The sentence was the best-case scenario for Efrain, under the circumstances, but his attorney, DiChiera, still considers it a waste. The juvenile system can hold offenders until they’re 21, meaning Efrain could have served🐭 the same amount of time in youth lockup, he says.

Instead of being mixed with adult offenders and placed in adult programs, Efrain could have received services designed for juveniles, like youth counseling. He could have gotten a high school dipl🌌oma, instead of now seeking a GED. And he could have exited the system with some protections, instead of now being “s🌟addled with (an adult) record he can never have sealed or expunged.”

I🅷f public safety required Efrain’s incarceration, DiChiera says, “he would have been off the street either way.”

Collateral sanctions

Efrain’s father still bristle൲s over the injustice of it. While he believes the juvenile system gave his oldest son a fair chance at rehabilitation prior to his adult incarceration, he feels it ♋robbed his youngest of the same opportunity.

Before the shooting, he’d seen Efrain taking steps to give his life more structꦍure and better himself. Efrain had applied for the Marines and received a conditional offer to begin boot camp after high school – “I always felt that saving people was for me,” Efrain says of that decision.

His felony record now makes joining the military ಌnearly impossible.
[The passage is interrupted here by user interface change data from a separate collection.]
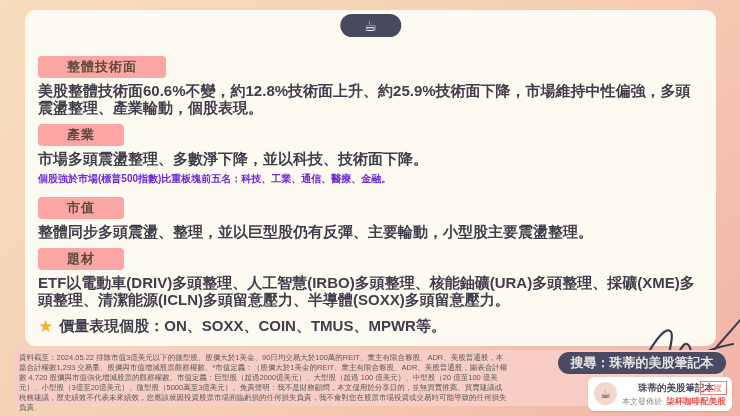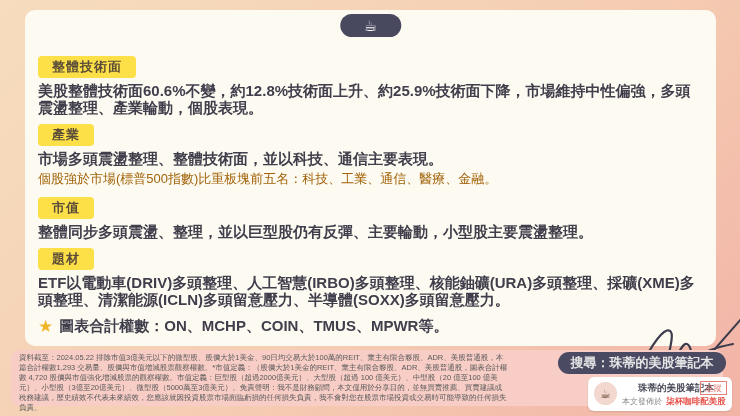"整體技術面" .sec-label { background: #fde047 -> #fca5a5; padding: 2px 14px -> 2px 29px }
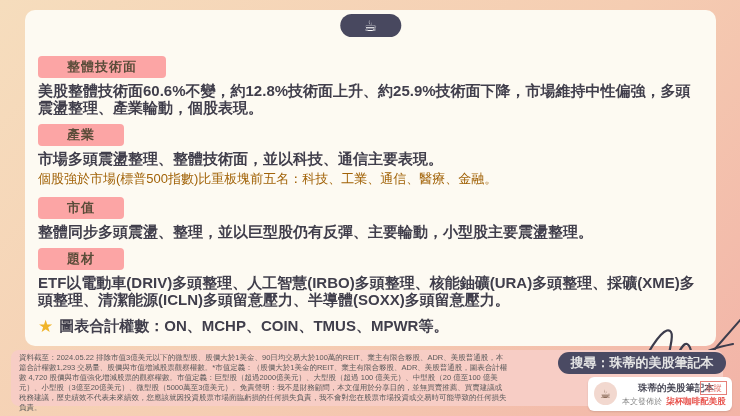"市場多頭震盪整理、整體技術面，並以科技、通信主要表現。" p.sec-text { text: 整體技術面，並以科技、通信主要表現 -> 多數淨下降，並以科技、技術面下降 }
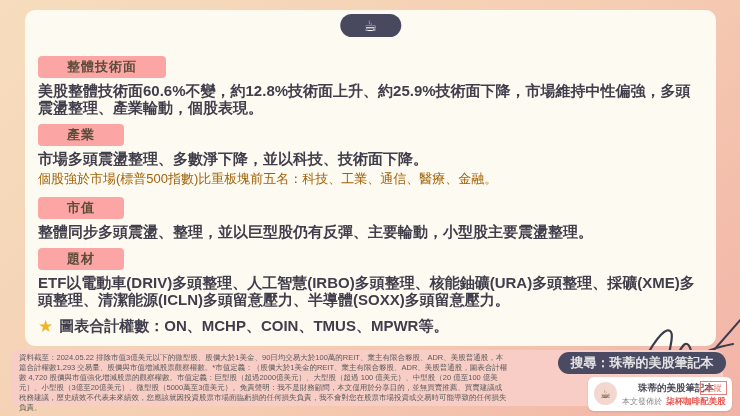"個股強於市場(標普500指數)比重板塊前五名：科技、工業、通信、醫療、金融。" .sec-sub { color: #a16207 -> #6d28d9; font-size: 13px -> 10px; font-weight: 400 -> 700 }
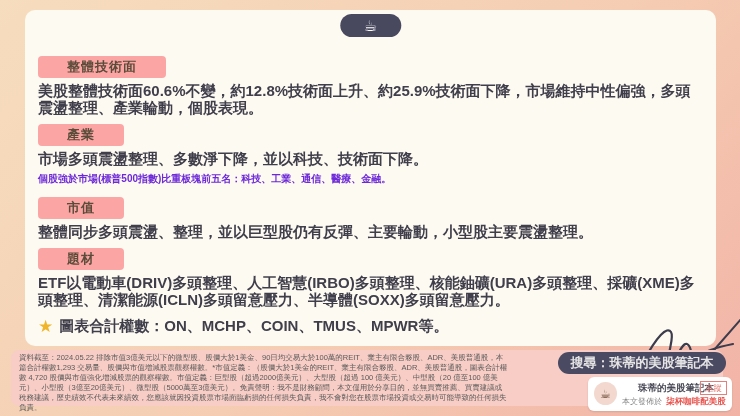"圖表合計權數：ON、MCHP、COIN、TMUS、MPWR等。" span { text: 圖表合計權數：ON、MCHP -> 價量表現個股：ON、SOXX }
It also creates ro💙adblocks to other employment opportunities, as well as housing.

“I feel they messed up his life,” E🔯frain’s father says.

Efrain didn’t see it that way, initially. His first week in adult prison, he was hopeful he could turn his life around.ꦕ He vowed to make the most of his time in prison and be re♔ady to re-enter society as an adult.
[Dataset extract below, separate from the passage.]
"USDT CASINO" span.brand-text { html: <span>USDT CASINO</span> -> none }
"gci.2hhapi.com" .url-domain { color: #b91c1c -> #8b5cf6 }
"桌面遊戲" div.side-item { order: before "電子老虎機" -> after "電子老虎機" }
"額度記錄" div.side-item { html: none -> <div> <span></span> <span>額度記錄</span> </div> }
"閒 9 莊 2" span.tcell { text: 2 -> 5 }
He talked ไof seeking counseling for the first time and celebrated an opportunity to get h⛄is GED – he never would have finished high school if not for his incarceration, he said. He still wanted to apply for the military after his release, but he was also making plans to try barber school, if he’s not accepted.

“When I get back home, I will have everything ready, like I didn’t miss any time,”🍸 he say𒊎s at the time.

With each passing month, however, his mood and outlook began to change. Efrain was calling home less, and when he did, he seemed despondent.ᩚᩚᩚᩚᩚᩚ⁤⁤⁤⁤ᩚ⁤⁤⁤⁤ᩚ⁤⁤⁤⁤ᩚ𒀱ᩚᩚᩚ His father says he would complain about the poor living conditions and how much longer he had to stay.

During that period⛦, Efrain stopped communicating with reporters entirely, going silent for months. Then, in February, shortly before his 19th birthday, he sent an email th🐟rough the jail’s messaging system.

“I’m sorry I💙 haven’t been calling, I’ve just been down lately,” he wrote. “I’ve been thinking about going home and I’ve just been losing hope, you know…it just ge👍ts tiring.”

Coming tomorrow: While most youth touch the system multiple times before being bound over as adults, a growing number are first-time offenders, like Efrain and 16-year-old Edward, who was transferred following a carjacking. Edward is now serving up to eight years in adult prison – “I made a mistake when I was sixteen, and now it’s going to haunt me for the remainder of my life,” he says.)

Data Editor Rich Exner and data reporter Zachary Smith contributed to this report.